Here's an approach to the problem (that doesn't use any regular expressions, although there's one place where it could). We split up the problem into two functions: one function which splits a string into comma-separated pieces and handles each piece (parseTags
), and one function which takes a string and processes it into a valid tag (sanitizeTag
). The annotated code is as follows:
# This function takes a string with commas separating raw user input, and
# returns a list of valid tags made by sanitizing the strings between the
# commas.
def parseTags(str):
# First, we split the string on commas.
rawTags = str.split(',')
# Then, we sanitize each of the tags. If sanitizing gives us back None,
# then the tag was invalid, so we leave those cases out of our final
# list of tags. We can use None as the predicate because sanitizeTag
# will never return '', which is the only falsy string.

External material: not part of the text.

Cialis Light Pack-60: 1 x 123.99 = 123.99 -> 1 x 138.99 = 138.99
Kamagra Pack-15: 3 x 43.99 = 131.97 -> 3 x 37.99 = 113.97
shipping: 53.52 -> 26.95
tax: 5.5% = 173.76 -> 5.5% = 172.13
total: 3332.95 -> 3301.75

return filter(None, map(sanitizeTag, rawTags))
# This function takes a single proto-tag---the string in between the commas
# that will be turned into a valid tag---and sanitizes it. It either
# returns an alphanumeric string (if the argument can be made into a valid
# tag) or None (if the argument cannot be made into a valid tag; i.e., if
# the argument contains only whitespace and/or punctuation).
def sanitizeTag(str):
# First, we turn non-alphanumeric characters into whitespace. You could
# also use a regular expression here; see below.

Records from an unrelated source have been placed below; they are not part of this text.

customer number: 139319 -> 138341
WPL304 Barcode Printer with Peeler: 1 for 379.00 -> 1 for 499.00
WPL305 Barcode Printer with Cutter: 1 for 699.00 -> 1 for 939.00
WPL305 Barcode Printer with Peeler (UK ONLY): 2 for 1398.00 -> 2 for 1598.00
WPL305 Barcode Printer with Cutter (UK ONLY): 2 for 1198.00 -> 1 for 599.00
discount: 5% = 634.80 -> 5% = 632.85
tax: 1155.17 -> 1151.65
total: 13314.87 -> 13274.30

str = ''.join(c if c.isalnum() else ' ' for c in str)
# Next, we split the string on spaces, ignoring leading and trailing
# whitespace.
words = str.split()
# There are now three possibilities: there are no words, there was one
# word, or there were multiple words.
numWords = len(words)
if numWords == 0:
# If there were no words, the string contained only spaces (and/or
# punctuation). This can't be made into a valid tag, so we return
# None.
return None
elif numWords == 1:
# If there was only one word, that word is the tag, no
# post-processing required.
return words[0]
else:
# Finally, if there were multiple words, we camel-case the string:
# we lowercase the first word, capitalize the first letter of all
# the other words and lowercase the rest, and finally stick all
# these words together without spaces.
return words[0].lower() + ''.join(w.capitalize() for w in words[1:])

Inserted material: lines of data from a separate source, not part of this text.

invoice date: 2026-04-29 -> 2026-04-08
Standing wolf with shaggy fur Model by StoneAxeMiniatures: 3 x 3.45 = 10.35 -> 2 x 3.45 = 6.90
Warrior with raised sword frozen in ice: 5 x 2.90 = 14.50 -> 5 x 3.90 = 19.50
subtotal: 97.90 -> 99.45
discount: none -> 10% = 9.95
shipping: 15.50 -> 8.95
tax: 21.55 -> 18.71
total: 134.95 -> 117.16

And indeed, if we run this code, we get:
>>> parseTags("tHiS iS a tAg, \t\n!&#^ , secondcomment , no!punc$$, ifNOSPACESthenPRESERVEcaps")
['thisIsATag', 'secondcomment', 'noPunc', 'ifNOSPACESthenPRESERVEcaps']
There are two points in this code that it's worth clarifying. First is the use of str.split()
in sanitizeTags
. This will turn a b c
into ['a','b','c']
, whereas str.split(' ')
would produce ['','a','b','c','']
. This is almost certainly the behavior you want, but there's one corner case. Consider the string tAG$
. The $
gets turned into a space, and is stripped out by the split; thus, this gets turned into tAG
instead of tag
. This is probably what you want, but if it isn't, you have to be careful. What I would do is change that line to words = re.split(r'\s+', str)
, which will split the string on whitespace but leave in the leading and trailing empty strings; however, I would also change parseTags
to use rawTags = re.split(r'\s*,\s*', str)
. You must make both these changes; 'a , b , c'.split(',') becomes ['a ', ' b ', ' c']
, which is not the behavior you want, whereas r'\s*,\s*'
deletes the space around the commas too. If you ignore leading and trailing white space, the difference is immaterial; but if you don't, then you need to be careful.
Finally, there's the non-use of regular expressions, and instead the use of str = ''.join(c if c.isalnum() else ' ' for c in str)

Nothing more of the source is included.